Huge Display Counters
One of the biggest problems of buying fresh seafood in a supermarket, the store designers make the fish counter too big (to look bountiful). So then they feel the need to fill the counter every day, otherwise, it looks empty. But a lot of people may not buy seafood until Tuesday or Wednesday. They should come up with some kind of flexible sized counter that can be adjusted depending on the demand that day. It would certainly save the supermarkets a lot of money and also improve the quality. Another mindset that lowers the standards of supermarket seafood is standardisation. Head office dictates the mix of seafood a store can sell making no accommodation for ethnic and regional likes and dislikes. Forcing the stores to try and sell fish that is just not wanted in that area. Supermarkets should listen to their seafood departments and the requests they make because they know the local likes and dislikes.

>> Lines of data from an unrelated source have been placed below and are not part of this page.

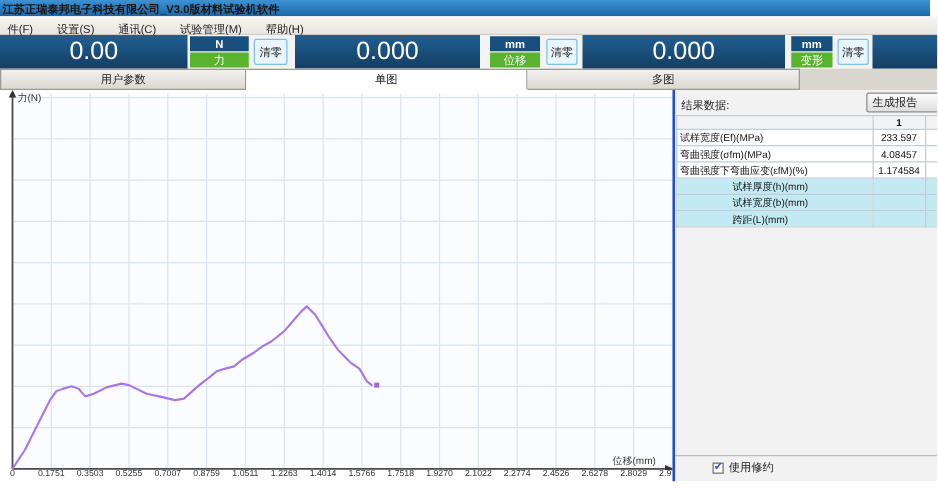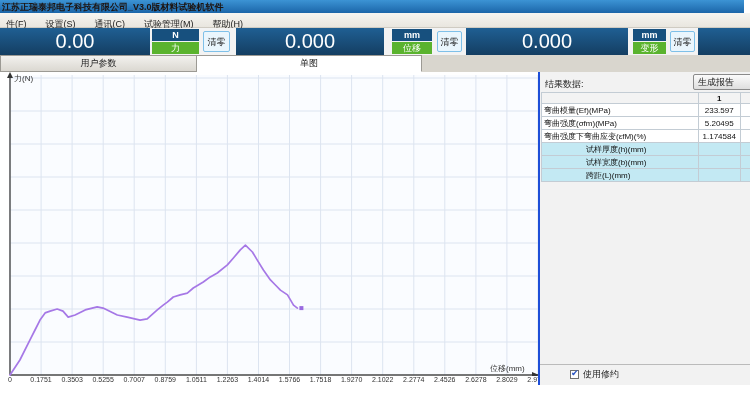--- a/index.html
+++ b/index.html
@@ -108,6 +108,7 @@
   <div class="tabrow">
       <div class="tab">用户参数</div>
       <div class="tab selected">单图</div>
+      <div class="tab">多图</div>
     </div>
 
   <div class="chart">

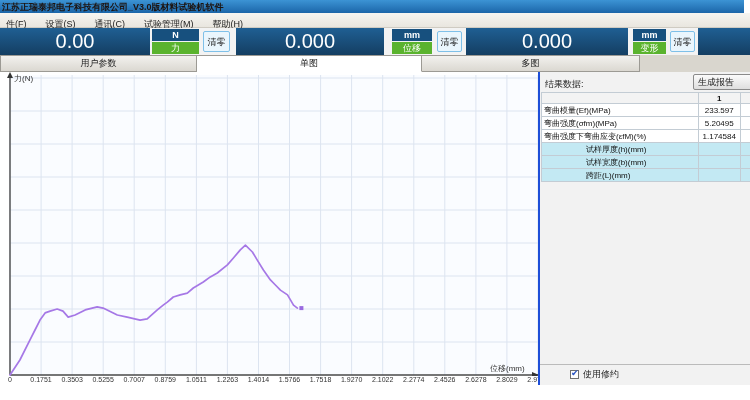--- a/index.html
+++ b/index.html
@@ -158,7 +158,7 @@
         </thead>
       <tbody>
           <tr>
-            <td class="lbl">弯曲模量(Ef)(MPa)</td>
+            <td class="lbl">试样宽度(Ef)(MPa)</td>
             <td class="val">233.597</td>
             <td class="val">0.000</td>
           </tr>

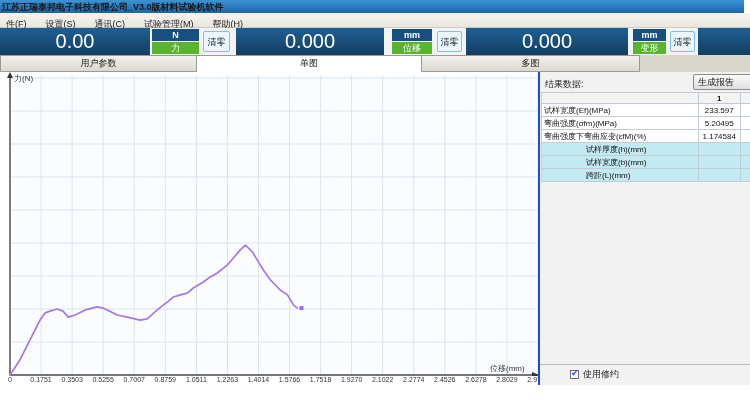--- a/index.html
+++ b/index.html
@@ -164,7 +164,7 @@
           </tr>
           <tr>
             <td class="lbl">弯曲强度(σfm)(MPa)</td>
-            <td class="val">5.20495</td>
+            <td class="val">4.08457</td>
             <td class="val">0</td>
           </tr>
           <tr>

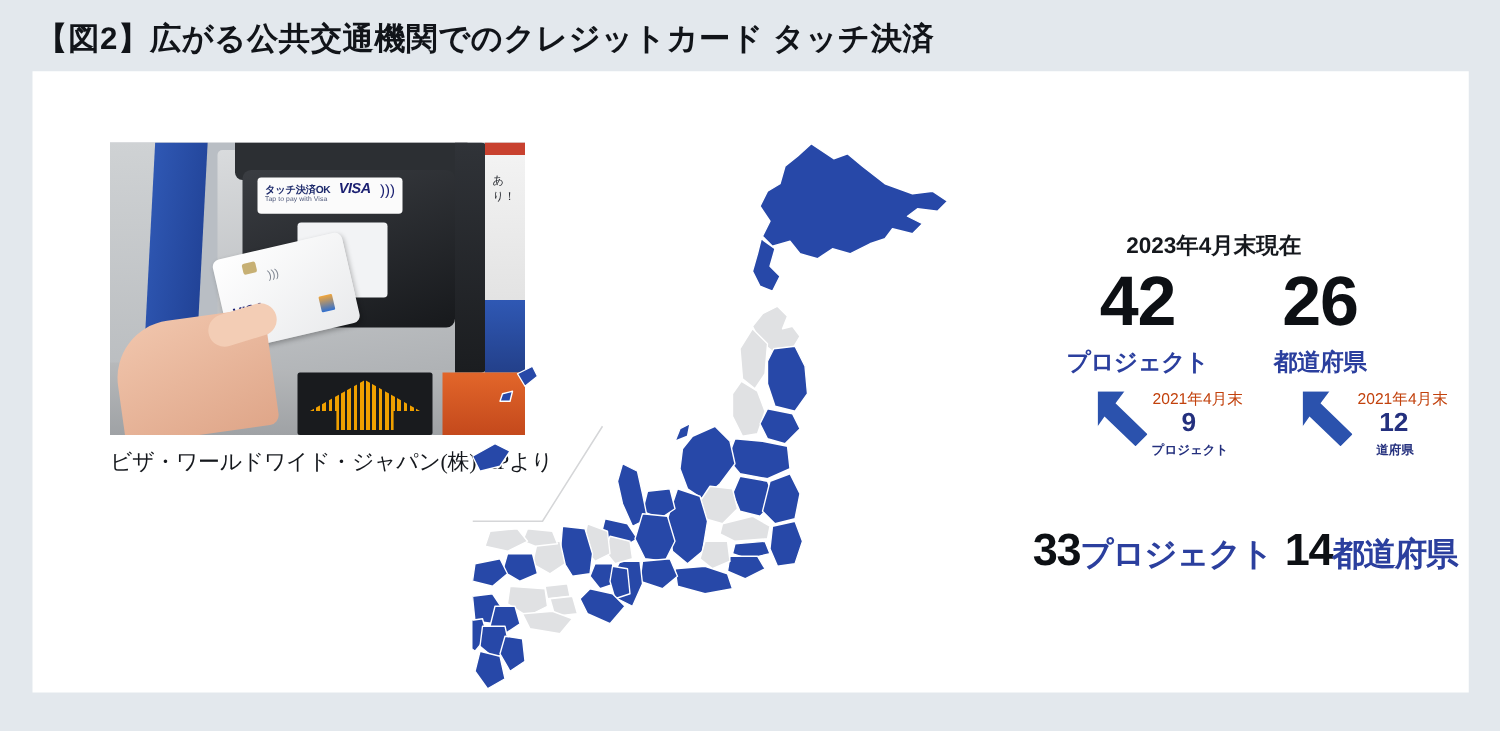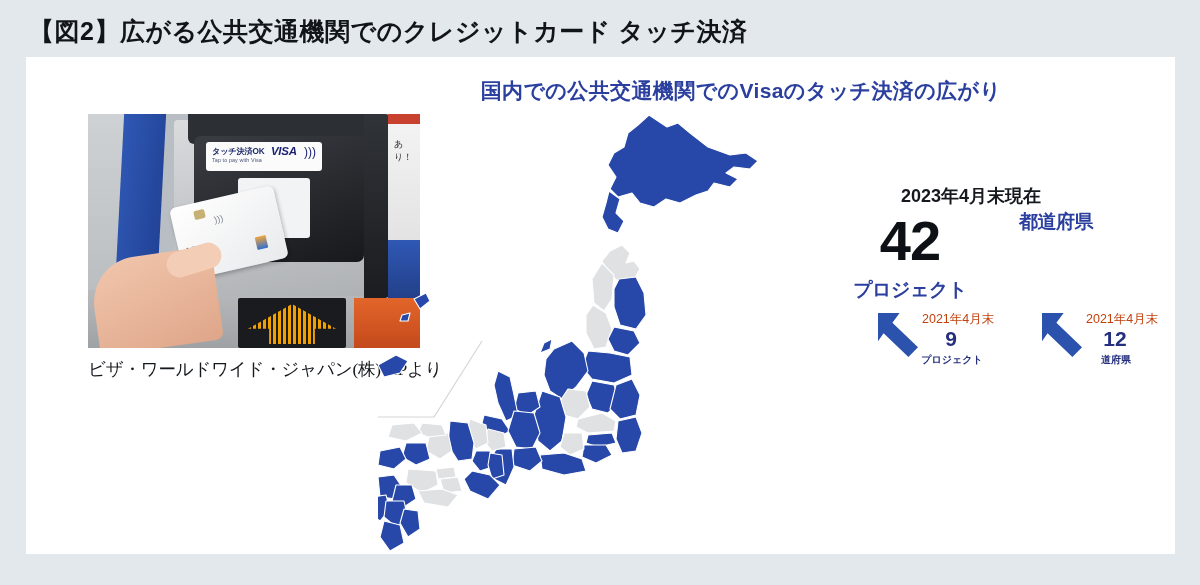--- a/index.html
+++ b/index.html
@@ -237,7 +237,6 @@
 
 <div id="content-card">
 
-  <div id="panel-heading">国内での公共交通機関でのVisaのタッチ決済の広がり</div>
 
   <figure id="photo-figure">
     <div id="photo-frame">

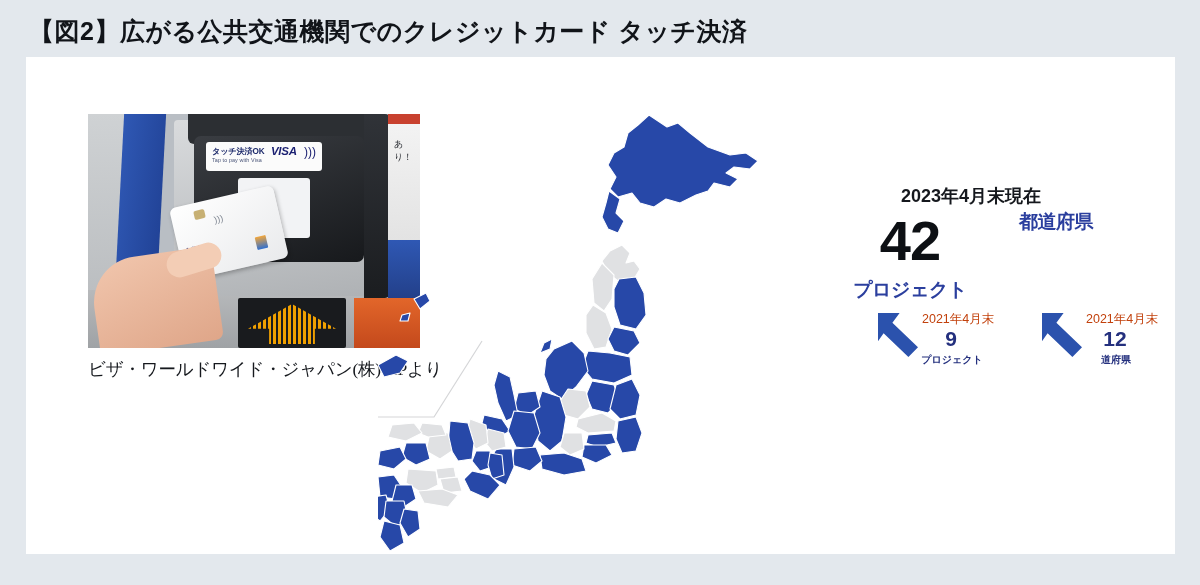--- a/index.html
+++ b/index.html
@@ -394,6 +394,7 @@
     </div>
 
     <div class="stat-block" id="stat-prefs">
+      <div class="stat-number">26</div>
       <div class="stat-label">都道府県</div>
     </div>
 

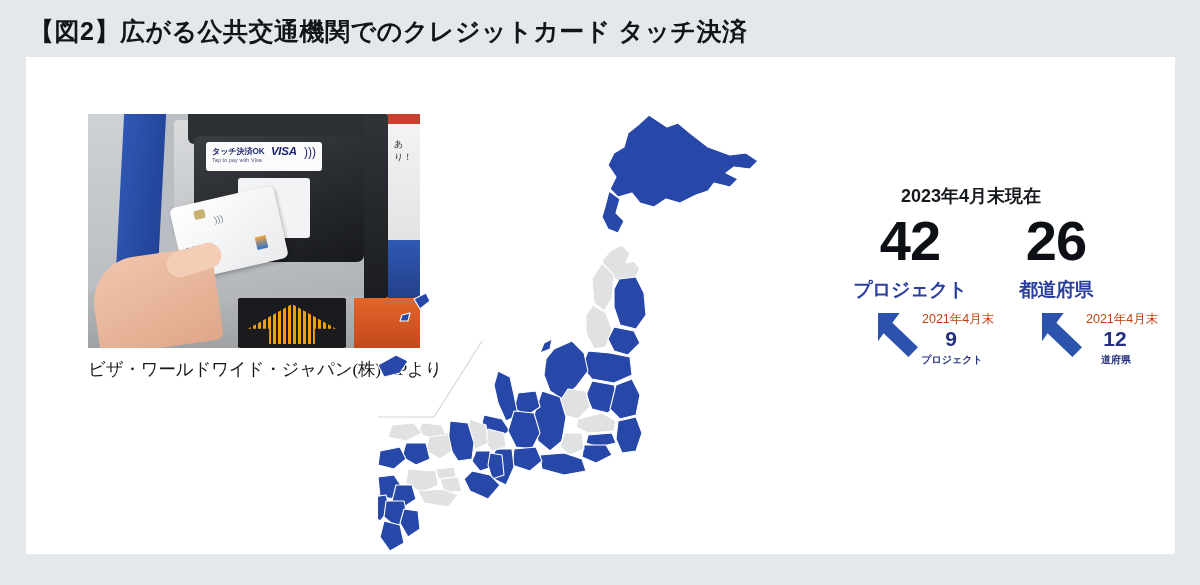--- a/index.html
+++ b/index.html
@@ -413,6 +413,9 @@
     </div>
 
     <div id="growth-summary">
+      <div id="growth-line">
+        <span class="growth-num">33</span><span class="growth-unit">プロジェクト</span><span class="growth-gap"></span><span class="growth-num">14</span><span class="growth-unit">都道府県</span>
+      </div>
     </div>
 
   </div>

Ideally, you should buy your seafood the day you intend to cook it, but when that is not possible here are a few tips. I empty out one of the crisper/salad boxes and when clean, I place several frozen cool blocks at the bottom then line the crisper box with tin foil.
I do this for 3 good reasons.
Storing it in this way will keep it cooler since domestic fridges are not as cold as a good fish fridge.
Being in the bottom of the fridge means the seafood cannot drip onto other food stuffs.
When your family are opening and shutting the fridge the temperature rises, and it takes time to get back down to the correct temp. So keeping your fish in the crisper box will affect the storage temperature a lot less and will, therefore, increase the shelf-life of your seafood.